More About the Author
After two more novels, Earthly Bread (1976) and Land Without Shadow (1979), Mewshaw turned to non-fiction with Life for Death (1980), an account of a murder case that involved a childhood friend who killed his parents at the age of 15. Mewshaw’s family was instrumental in getting the boy released after 12 years in prison. The book won an award from the Texas Institute of Letters.
Continuing with non-fiction, Mewshaw followed the men’s professional tennis tour in the early ‘80s and produced Short Circuit, a chronicle of the game’s seamy underside. The book became a bestseller but resulted in Mewshaw’s being banned from tournaments.
Basing himself in Rome after winning a Guggenheim, Mewshaw branched out into travel writing and frequently published humorous pieces about expat life. On assignment for the New York Times, he covered events in North Africa, South Africa, Eastern Europe and Central Asia. Many of these articles were later collected in Playing Away (1988).

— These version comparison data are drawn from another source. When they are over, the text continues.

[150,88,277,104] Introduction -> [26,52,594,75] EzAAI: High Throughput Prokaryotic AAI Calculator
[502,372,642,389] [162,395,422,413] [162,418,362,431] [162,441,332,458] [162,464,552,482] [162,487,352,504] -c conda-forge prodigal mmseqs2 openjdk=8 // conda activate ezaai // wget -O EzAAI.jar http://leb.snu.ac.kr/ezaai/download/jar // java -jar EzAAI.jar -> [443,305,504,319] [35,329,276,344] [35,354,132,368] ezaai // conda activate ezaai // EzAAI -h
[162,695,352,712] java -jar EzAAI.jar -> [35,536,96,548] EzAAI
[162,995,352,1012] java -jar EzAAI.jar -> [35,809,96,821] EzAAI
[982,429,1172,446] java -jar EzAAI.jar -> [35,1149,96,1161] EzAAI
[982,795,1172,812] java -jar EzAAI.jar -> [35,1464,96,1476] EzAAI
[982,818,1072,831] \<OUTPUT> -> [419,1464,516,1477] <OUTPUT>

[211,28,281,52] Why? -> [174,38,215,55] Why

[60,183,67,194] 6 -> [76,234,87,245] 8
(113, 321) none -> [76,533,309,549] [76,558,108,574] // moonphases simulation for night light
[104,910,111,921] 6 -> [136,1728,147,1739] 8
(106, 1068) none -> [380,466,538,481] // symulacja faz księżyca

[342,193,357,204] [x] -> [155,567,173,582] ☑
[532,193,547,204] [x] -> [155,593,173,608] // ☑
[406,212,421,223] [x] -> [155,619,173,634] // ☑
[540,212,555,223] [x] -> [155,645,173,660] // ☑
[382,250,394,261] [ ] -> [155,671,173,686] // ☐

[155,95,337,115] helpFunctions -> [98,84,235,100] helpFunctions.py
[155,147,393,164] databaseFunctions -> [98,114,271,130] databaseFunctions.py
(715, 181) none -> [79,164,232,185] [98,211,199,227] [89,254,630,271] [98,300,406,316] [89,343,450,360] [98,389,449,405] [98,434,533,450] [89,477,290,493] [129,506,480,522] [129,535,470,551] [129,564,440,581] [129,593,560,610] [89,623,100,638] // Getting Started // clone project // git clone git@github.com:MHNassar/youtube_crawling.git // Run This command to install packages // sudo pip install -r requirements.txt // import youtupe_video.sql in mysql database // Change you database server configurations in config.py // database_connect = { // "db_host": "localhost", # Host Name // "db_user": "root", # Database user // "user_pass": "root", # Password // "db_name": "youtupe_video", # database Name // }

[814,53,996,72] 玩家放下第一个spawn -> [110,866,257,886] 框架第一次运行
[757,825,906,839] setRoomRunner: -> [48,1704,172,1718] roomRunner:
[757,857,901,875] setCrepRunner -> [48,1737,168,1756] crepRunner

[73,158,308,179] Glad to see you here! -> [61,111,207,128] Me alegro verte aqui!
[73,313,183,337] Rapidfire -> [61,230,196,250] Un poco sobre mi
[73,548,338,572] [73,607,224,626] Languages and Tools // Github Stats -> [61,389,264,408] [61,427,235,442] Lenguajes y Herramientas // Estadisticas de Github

In addition to his coverage of travel, true crime (Money to Burn, 1987) and tennis Ladies of the Court (1993), Mewshaw continued to produce novels. Year of the Gun (1984) focused on urban terrorism in Rome. Its depiction of the kidnapping and assassinations of Aldo Moro became the basis of a film directed by John Frankenheimer and starring Sharon Stone.
Sticking with fiction but switching gears, Mewshaw published Blackballed (1986), a comedy about men’s professional tennis. Then in 1990, his novel True Crime reconsidered the themes of family dysfunction and violence which he had previously dealt with in Life for Death and Money to Burn.
After a decade in Europe, Mewshaw returned to the US as Visiting Writer at the University of Virginia. When not teaching, he worked on a novel, Shelter from the Storm (2003), set in central Asia in an unnamed country loosely based on Afghanistan. At the same time, he started publishing autobiographical sketches about his encounters with celebrated authors, including William Styron, Paul Bowles, Anthony Burgess, and Graham Greene. (2003).
In the mid-‘90s, Mewshaw moved back to Europe, basing himself in London, but spending winters in Key West, Florida. That semi-tropical setting with its aging population served as the backdrop for his tenth novel, Island Tempest (2005). Except for Lying With the Dead (2007), a fictionalization of events from his childhood in Maryland, Mewshaw concentrated on non-fiction for the next 15 years. If You Could See Me Now (2006) reexamined the factual basis of his second novel, Waking Slow (1972). Then in 2008, to celebrate his 65th birthday, Mewshaw took an overland trip across North Africa from Alexandria, Egypt, through Libya, Tunisia, and Algeria to Tangiers, Morocco. Traveling alone without a cellphone or camera, trying to blend in with the local population, he chronicled the journey in Between Terror and Tourism (2010) which was selected by National Geographic as one of its best books of the year.
Then in a trio of literary memoirs, Sympathy for the Devil (2014), The Lost Prince (2019) and My Man in Antibes (2023), Mewshaw recalled his friendships with Gore Vidal, Pat Conroy and Graham Greene. Sympathy for the Devil was shortlisted for the Carr Collins Award and The Lost Prince was longlisted for the PEN prize for biography.
Now at the age of 82, he has brought out his twelfth novel, Not Heaven But Paradise.
Alan Cheuse, National Public Radio’s longtime “voice of Books,” called him “the best novelist in America that nobody knows.”
Michael Mewshaw is an American author of 12 novels and 12 books of nonfiction, and works frequently as a travel writer, investigative reporter, book reviwer, and tennis reporter. His novel Year of the Gun was made into a film of the same name by John Frankenheimer in 1991. He is married with two sons.
Born in Washington, DC, and raised in the suburb of Prince George's County, Maryland, Mewshaw graduated Phi Beta Kappa from the University of Maryland, College Park, then was granted a four-year fellowship. While studying at UVA, Mewshaw completed two unpublished novels, then embarked on a road trip across Mexico with his wife (at the urging of William Styron, who was the subject of his masters thesis and doctoral dissertation); a journey which would form the basis of his first novel Man in Motion (1970), which he completed while on a Fulbright Fellowship in France.
Mewshaw taught creative writing at the University of Massachusetts at Amherst, and subsequently was named Director of Creative writing at the University of Texas at Austin. Taking leaves of absence every other year from this post, Mewshaw based himself in Rome, Italy, and continued traveling throughout Europe and North Africa. While Mewshaw researched his third novel The Toll (1974) in Marrakesh, Morocco, his wife Linda was hired as Lindsay Wagner's stand-in on the set of Robert Wise's film "Two People." Mewshaw's experience of that shoot was the jumping-off point for his fifth novel Land Without Shadow (1979).